4) Maintain Concurrency – It’s a simple premise: development should not be allowed beyond the capacity of available roads and other infrastructure to safely handle it. We resist all efforts to weaken such concurrency rules, whether by lowering adopted levels of service, averaging concurrency over an area, exempting areas, considering facilities in place although merely planned, or otherwise changing methodologies to allow premature and excessive growth.
5) Serve Public Needs Before Developer Desires – Our local governments should devote their resources to meeting the needs of the people here today rather than upon opening up new areas to development. Accordingly, while public services should be extended where they are needed and desired (such as public water to Osprey), pipes and pavement should not be laid merely to extend urban growth into rural lands. For those reasons, Pine Street should not be extended into the Taylor Ranch and no new freeway should be planned to open up eastern land to urban development.
6) Protect Our Neighborhoods and Environment – The County’s Zoning Code, Land Development Regulations and Comprehensive Plan should be preserved and strengthened, rather than weakened as some now seek, to protect neighborhoods and the natural environment from incompatible land uses.
7) Maintain Safe and Sensible Water Resources – We oppose any efforts to develop water resources to serve unbridled growth at the expense of the environment or other public interests. While doing better to control growth, the pristine Myakka River should not be tapped for drinking water, polluted water should not be pumped and stored underground and we should not be forced to drink treated sewage. We also oppose the premature construction of a desalination plant without first resolving the significant issues of public cost and environmental impacts, such as the disposal of polluting brine and the consequences of an accompanying coastal power plant. New development should be required to limit water use, by “gray water” irrigation lines, cisterns and other means, while we all seek to live within our means.

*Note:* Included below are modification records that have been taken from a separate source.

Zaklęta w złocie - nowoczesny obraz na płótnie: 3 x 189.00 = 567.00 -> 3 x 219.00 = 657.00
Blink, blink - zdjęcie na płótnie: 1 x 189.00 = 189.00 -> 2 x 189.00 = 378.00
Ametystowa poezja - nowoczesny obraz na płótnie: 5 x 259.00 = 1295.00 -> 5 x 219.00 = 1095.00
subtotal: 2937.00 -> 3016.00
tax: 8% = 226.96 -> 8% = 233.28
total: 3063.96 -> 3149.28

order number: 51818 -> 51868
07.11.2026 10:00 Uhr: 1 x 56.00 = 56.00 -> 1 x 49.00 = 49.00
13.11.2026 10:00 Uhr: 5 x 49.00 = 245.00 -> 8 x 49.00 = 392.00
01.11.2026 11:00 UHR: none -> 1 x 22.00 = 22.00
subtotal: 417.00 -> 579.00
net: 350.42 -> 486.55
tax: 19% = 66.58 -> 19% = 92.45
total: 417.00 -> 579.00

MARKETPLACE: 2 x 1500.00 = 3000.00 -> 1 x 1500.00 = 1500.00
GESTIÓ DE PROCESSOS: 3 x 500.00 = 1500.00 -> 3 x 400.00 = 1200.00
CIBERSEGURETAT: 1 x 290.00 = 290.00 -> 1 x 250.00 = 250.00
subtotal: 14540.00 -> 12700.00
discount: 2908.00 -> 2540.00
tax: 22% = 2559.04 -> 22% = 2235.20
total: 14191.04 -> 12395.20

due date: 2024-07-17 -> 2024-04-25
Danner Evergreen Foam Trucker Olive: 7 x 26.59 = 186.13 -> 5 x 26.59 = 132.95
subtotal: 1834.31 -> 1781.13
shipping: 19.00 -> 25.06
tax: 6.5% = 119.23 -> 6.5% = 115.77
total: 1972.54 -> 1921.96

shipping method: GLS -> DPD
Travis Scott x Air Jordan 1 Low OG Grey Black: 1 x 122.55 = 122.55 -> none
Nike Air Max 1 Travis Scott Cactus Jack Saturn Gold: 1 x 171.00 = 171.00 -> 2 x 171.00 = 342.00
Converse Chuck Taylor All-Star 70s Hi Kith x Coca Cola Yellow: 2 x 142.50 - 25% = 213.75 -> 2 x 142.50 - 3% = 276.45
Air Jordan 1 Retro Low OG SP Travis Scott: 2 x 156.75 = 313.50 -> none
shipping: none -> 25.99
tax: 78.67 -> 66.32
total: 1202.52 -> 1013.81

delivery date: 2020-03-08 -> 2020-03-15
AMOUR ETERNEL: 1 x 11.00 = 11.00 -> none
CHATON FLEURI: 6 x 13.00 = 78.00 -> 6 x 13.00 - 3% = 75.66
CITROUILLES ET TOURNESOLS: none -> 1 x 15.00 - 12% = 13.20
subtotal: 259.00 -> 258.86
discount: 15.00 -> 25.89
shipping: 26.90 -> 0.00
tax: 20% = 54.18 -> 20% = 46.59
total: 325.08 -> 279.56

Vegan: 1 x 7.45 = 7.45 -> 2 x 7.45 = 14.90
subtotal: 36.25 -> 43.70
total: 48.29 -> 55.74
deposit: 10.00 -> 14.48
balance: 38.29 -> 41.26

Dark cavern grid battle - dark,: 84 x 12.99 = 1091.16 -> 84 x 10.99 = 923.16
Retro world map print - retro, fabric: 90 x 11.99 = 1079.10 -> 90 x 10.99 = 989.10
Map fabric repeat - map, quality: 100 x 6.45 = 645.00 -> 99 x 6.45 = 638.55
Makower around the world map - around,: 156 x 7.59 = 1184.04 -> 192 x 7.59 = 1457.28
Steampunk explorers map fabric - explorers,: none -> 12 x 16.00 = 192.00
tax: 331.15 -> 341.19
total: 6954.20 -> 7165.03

8) Reform for the Public Interest -- We favor changes in local government processes which advance reform but not those which retreat from it. We therefore oppose proposed changes in the Sarasota County Charter to repeal the public’s right to vote on large increases in County taxes and borrowing. We support the County Charter’s limits on local campaign finances. We support the current Sarasota City system of decisions by an elected Council rather than “boss government” by a single mayor, as some development interests have proposed. We support an amendment to the County Charter require public votes for all large annexations.
We offer this positive agenda for Sarasota County, both for the present population and for the genera tions yet to come. We must do our part to protect and advance the public interest. We cannot afford not to try.